And my mother, my strikingly artistically gifted and intelligent mother who preferred to live in a surrealistic, made-up world of her own, trying to be my friend instead of my mother. She chose to believe my father and not me. As if. She told me that my panic attacks, which developed in the immediate aftermath of my father’s first groping episode, were really sent by God as a dark night of the soul, and meant I just needed to pray harder. As if.

And even my three older siblings, and especially my oldest sister who had been like a second mother to me, who believed my father even after his death as he partially disinherited me. My siblings who continue to admonish me to get over my anger, to forgive and forget, to leave it all in the past. As if.

As if anger is a bad thing. As if anger isn’t protective, propelling, and proper in unjust situations.

As if I was right all along: I had been adopted. I firmly believed this as a child. I was born long after my siblings. My two childhood best friends were both adopted and their parents didn’t tell them this fact until they were older. I held a deep conviction that I was not of this family.

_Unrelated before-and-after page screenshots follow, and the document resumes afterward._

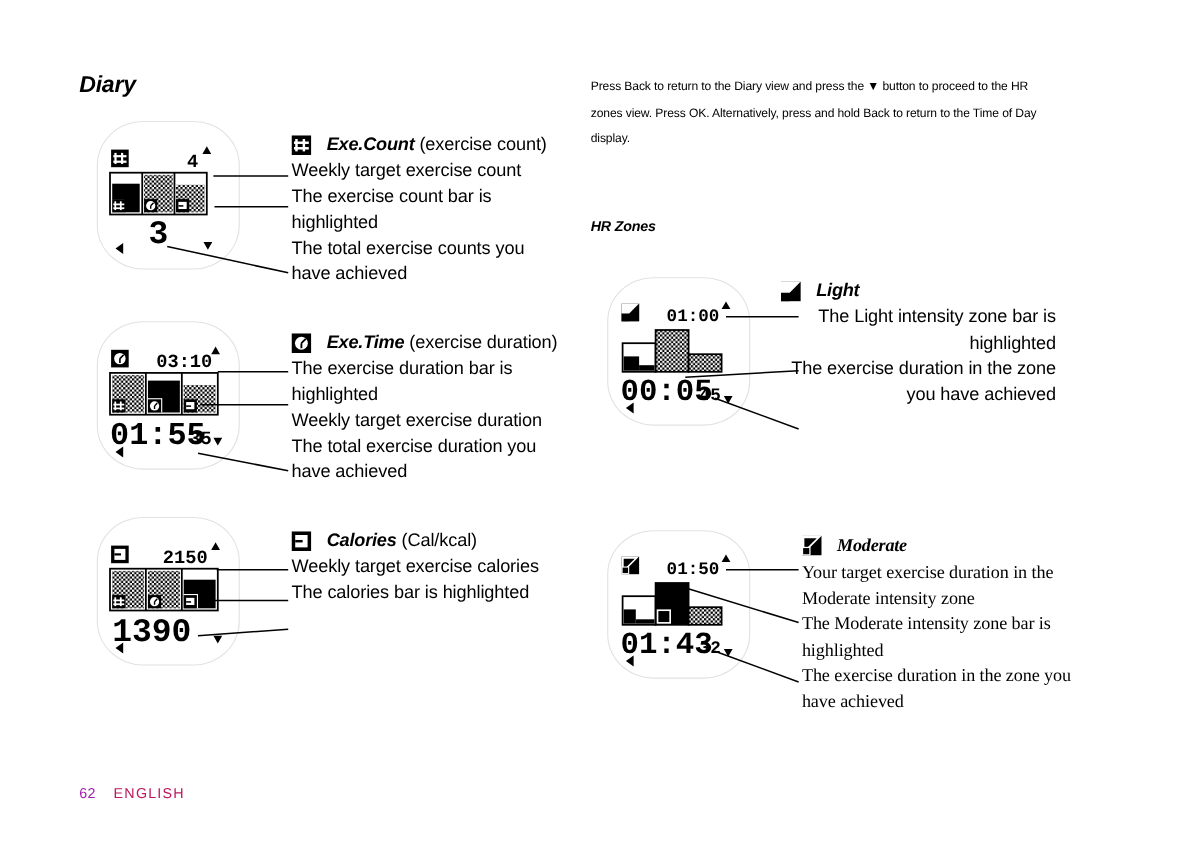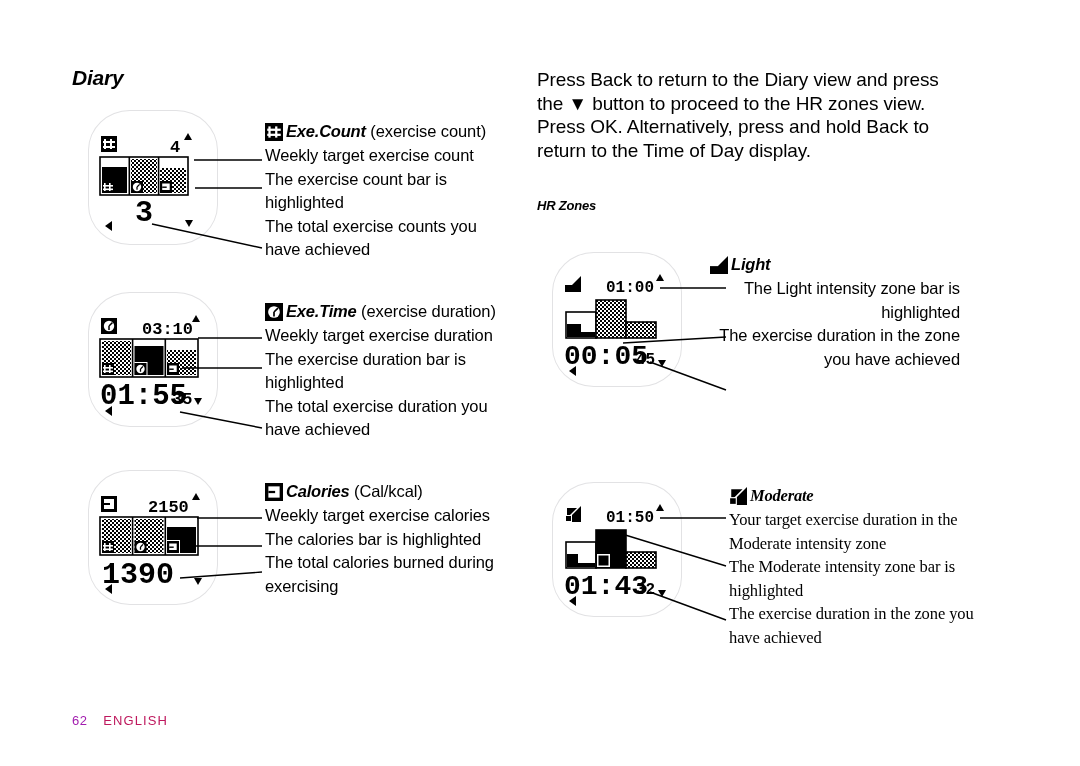--- a/index.html
+++ b/index.html
@@ -47,7 +47,7 @@
     left: 537px;
     top: 68px;
     width: 420px;
-    font-size: 19px;
+    font-size: 11px;
     line-height: 23.5px;
     letter-spacing: -0.1px;
   }

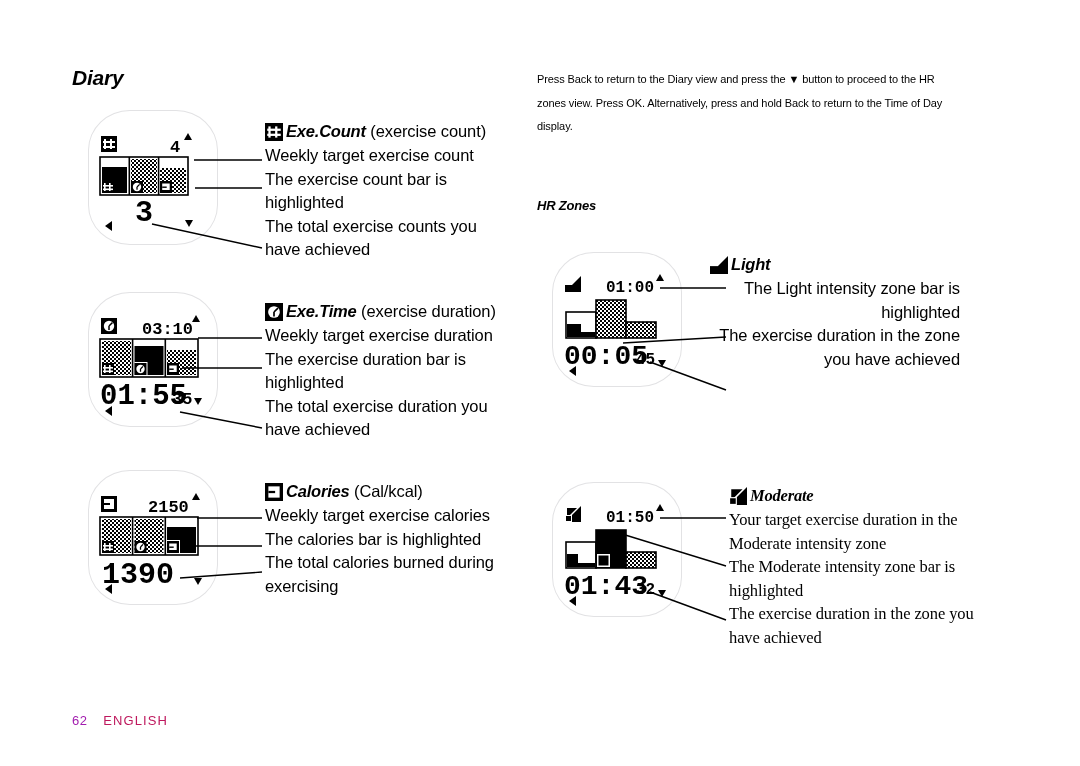--- a/index.html
+++ b/index.html
@@ -98,7 +98,7 @@
   .ann .hdr-row {
     display: flex;
     align-items: center;
-    gap: 3px;
+    gap: 14px;
     height: 24px;
   }
   .ann .para { display: block; }

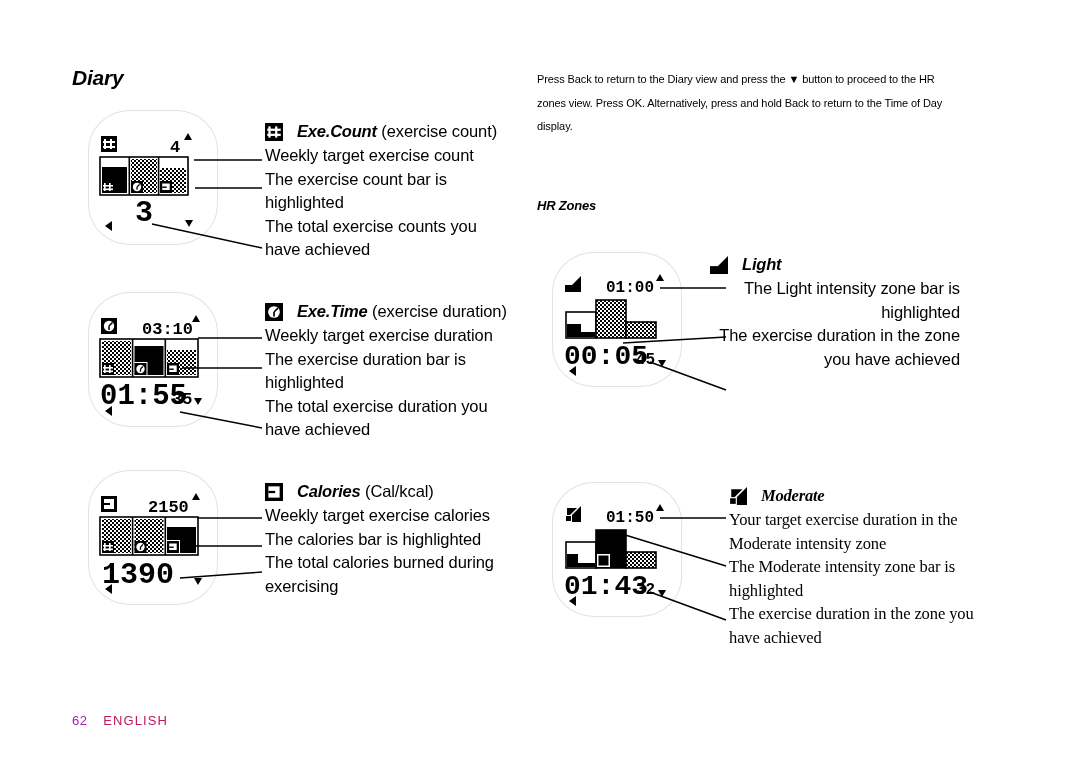--- a/index.html
+++ b/index.html
@@ -394,8 +394,8 @@
       <span><span class="ttl">Exe.Time</span>
       <span>(exercise duration)</span></span>
     </div>
+    <span class="para">The exercise duration bar is highlighted</span>
     <span class="para">Weekly target exercise duration</span>
-    <span class="para">The exercise duration bar is highlighted</span>
     <span class="para">The total exercise duration you have achieved</span>
   </div>
 

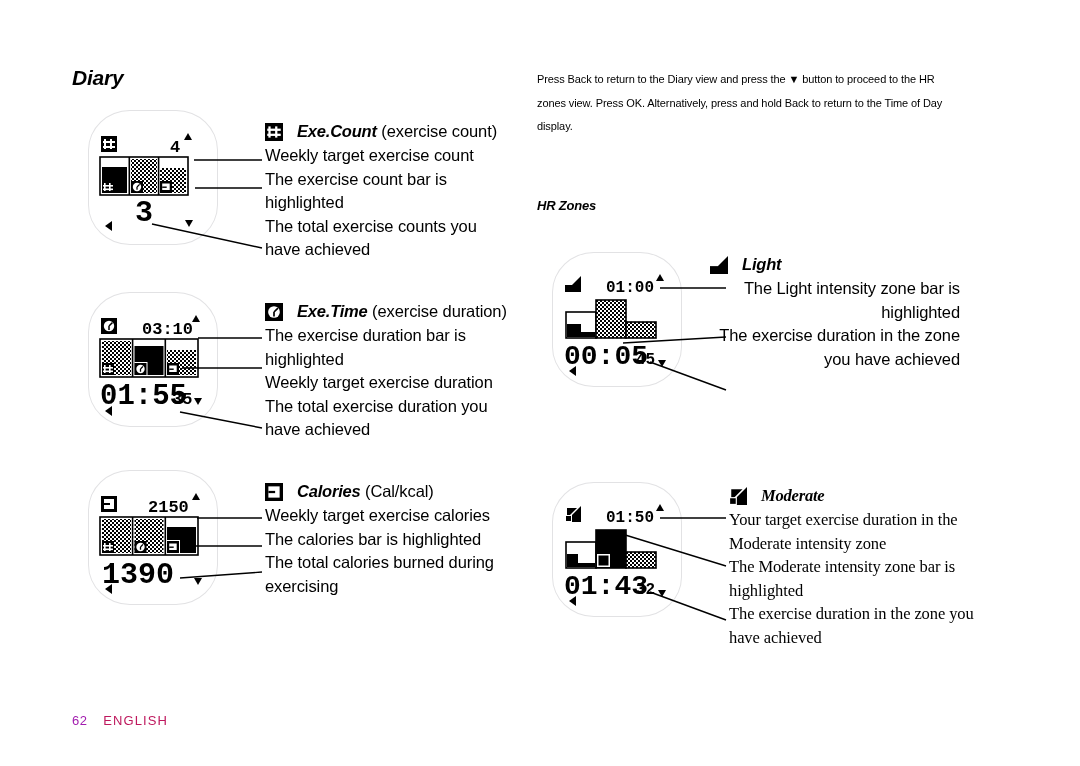--- a/index.html
+++ b/index.html
@@ -411,7 +411,6 @@
     </div>
     <span class="para">Weekly target exercise calories</span>
     <span class="para">The calories bar is highlighted</span>
-    <span class="para">The total calories burned during exercising</span>
   </div>
 
   <div class="ann" style="left:710px; top:253px; width:250px;text-align:right;">

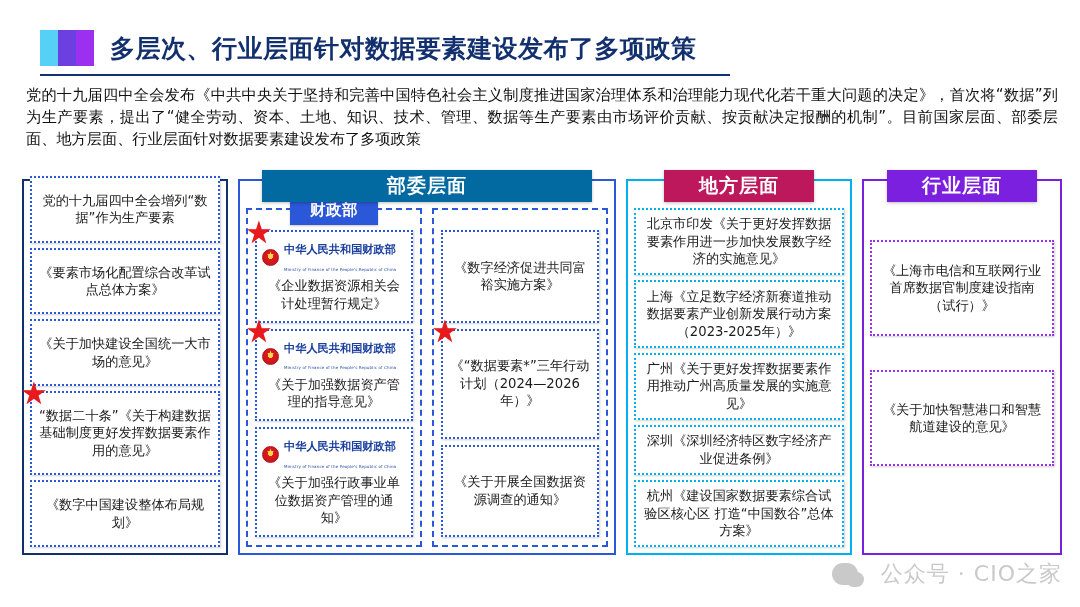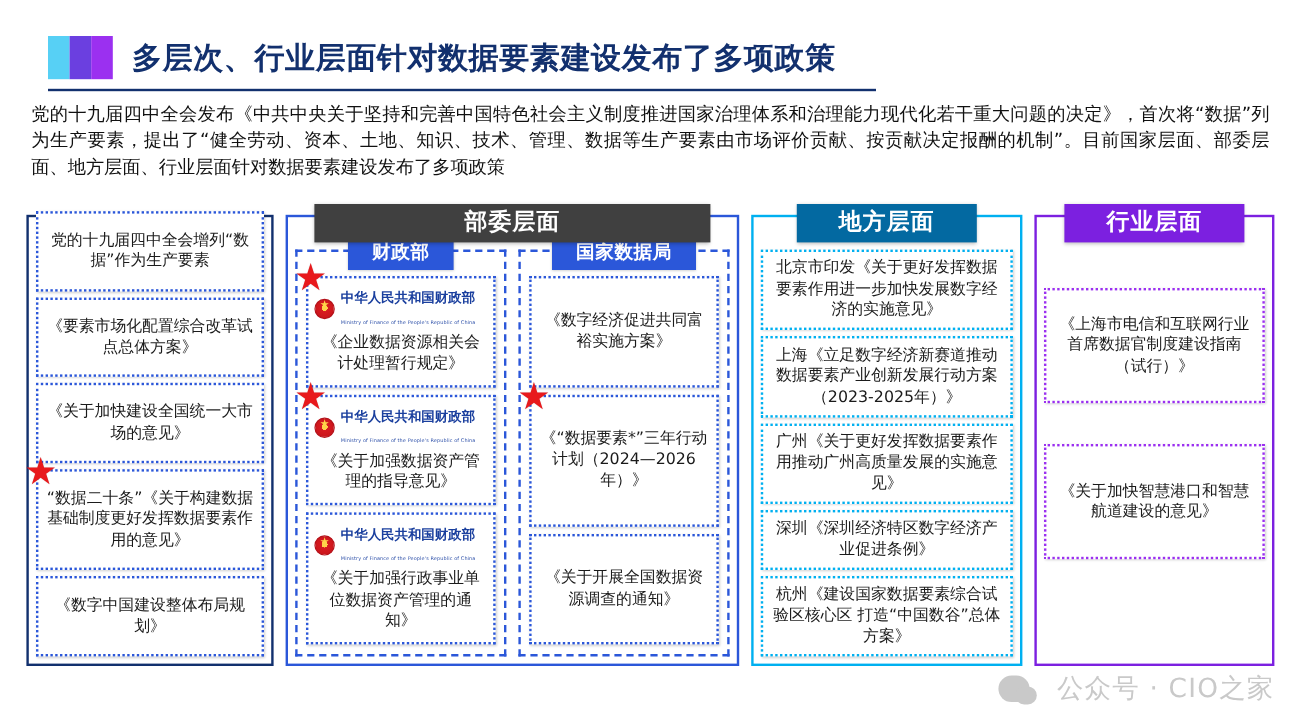--- a/index.html
+++ b/index.html
@@ -73,7 +73,7 @@
   .c4 .col-frame { border-color: #7c20e0; }
 
   .c1 .col-head { background: #12306e; }
-  .c2 .col-head { background: #404040; min-width: 330px; }
+  .c2 .col-head { background: #0369a1; min-width: 330px; }
   .c3 .col-head { background: #0369a1; }
   .c4 .col-head { background: #7c20e0; }
 

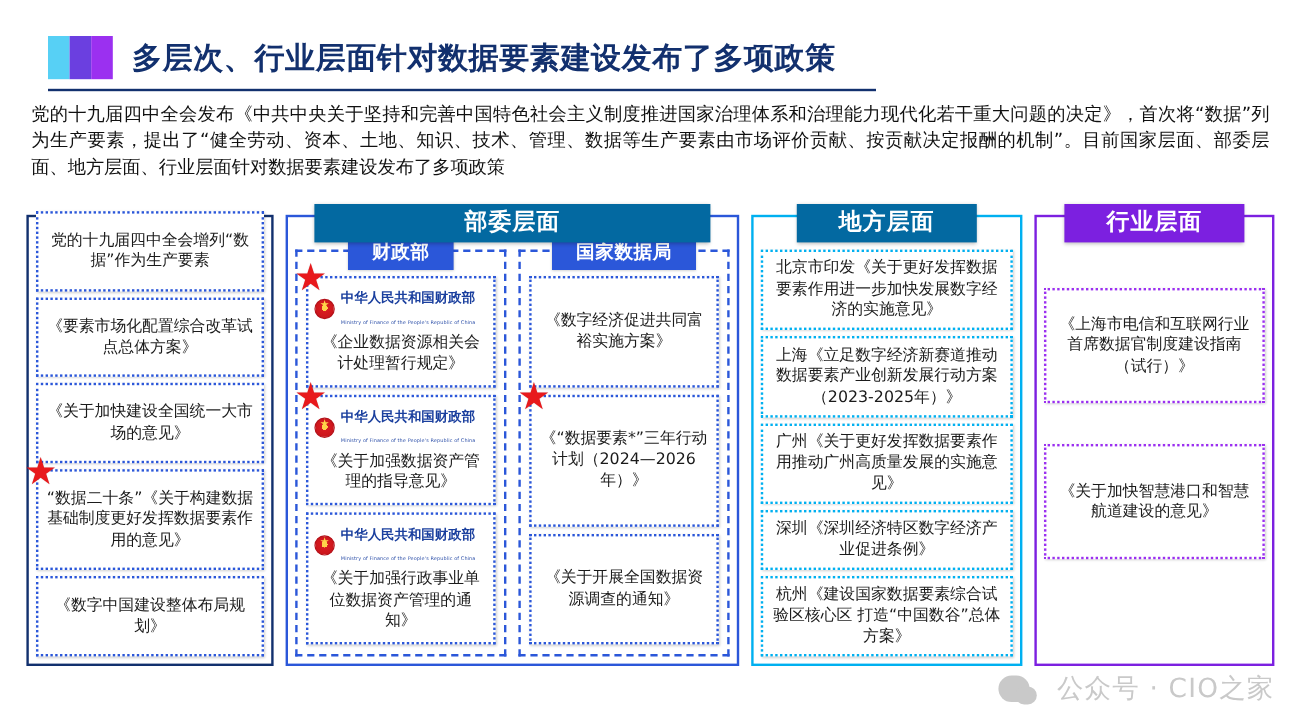--- a/index.html
+++ b/index.html
@@ -74,7 +74,7 @@
 
   .c1 .col-head { background: #12306e; }
   .c2 .col-head { background: #0369a1; min-width: 330px; }
-  .c3 .col-head { background: #0369a1; }
+  .c3 .col-head { background: #be185d; }
   .c4 .col-head { background: #7c20e0; }
 
   

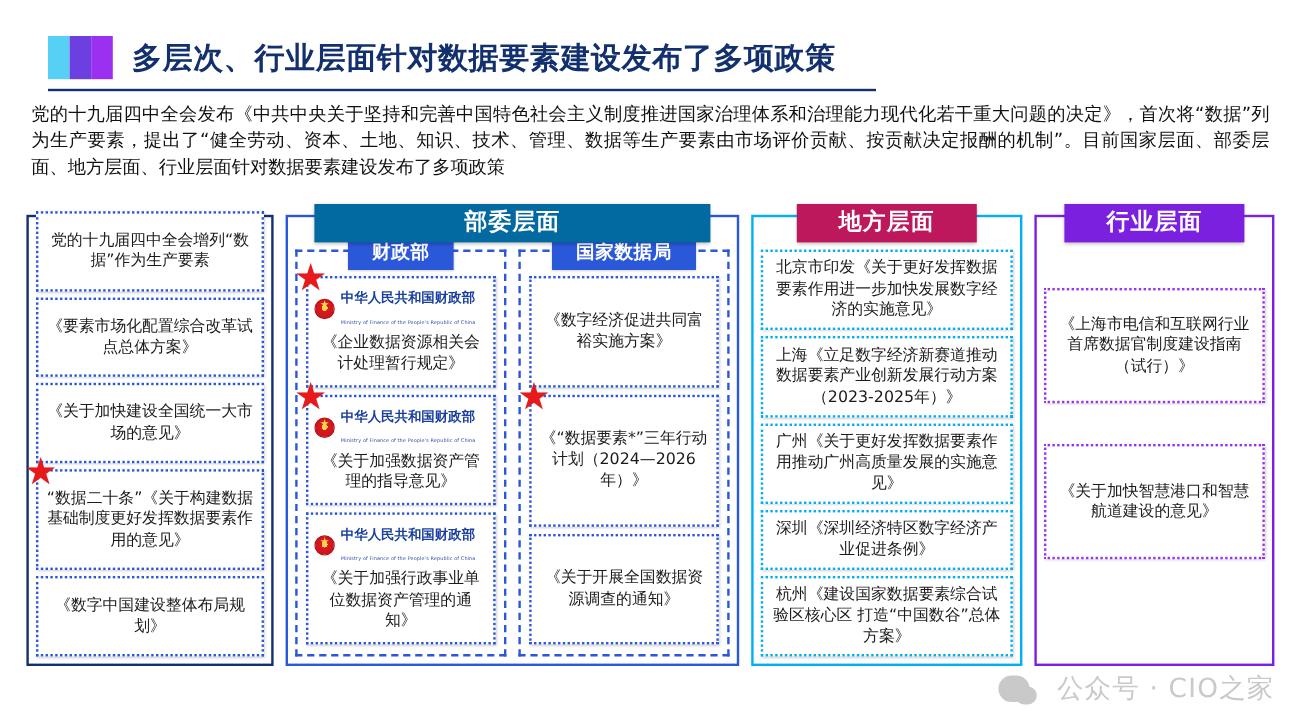--- a/index.html
+++ b/index.html
@@ -227,7 +227,6 @@
               </div>
             </div>
             <div class="subgroup">
-              <div class="sub-head">国家数据局</div>
               <div class="card grow">
                 <span>《数字经济促进共同富裕实施方案》</span>
               </div>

As if I was right all along: in order to survive, to heal, to thrive, I needed to sever ties, become un-homed, move far away to the Western frontier of Wallace Stegner’s “native home of hope” and make my own way, my own family, my own home. What does it mean to be homeless when home was never a safe place? In such cases, it is not possible for young people to runaway from home; they can only run towards home.

As if family secrets were legitimate heirlooms to pass down to future generations, squirreled away in cedar chests along with crocheted bedspreads and starched baby clothes.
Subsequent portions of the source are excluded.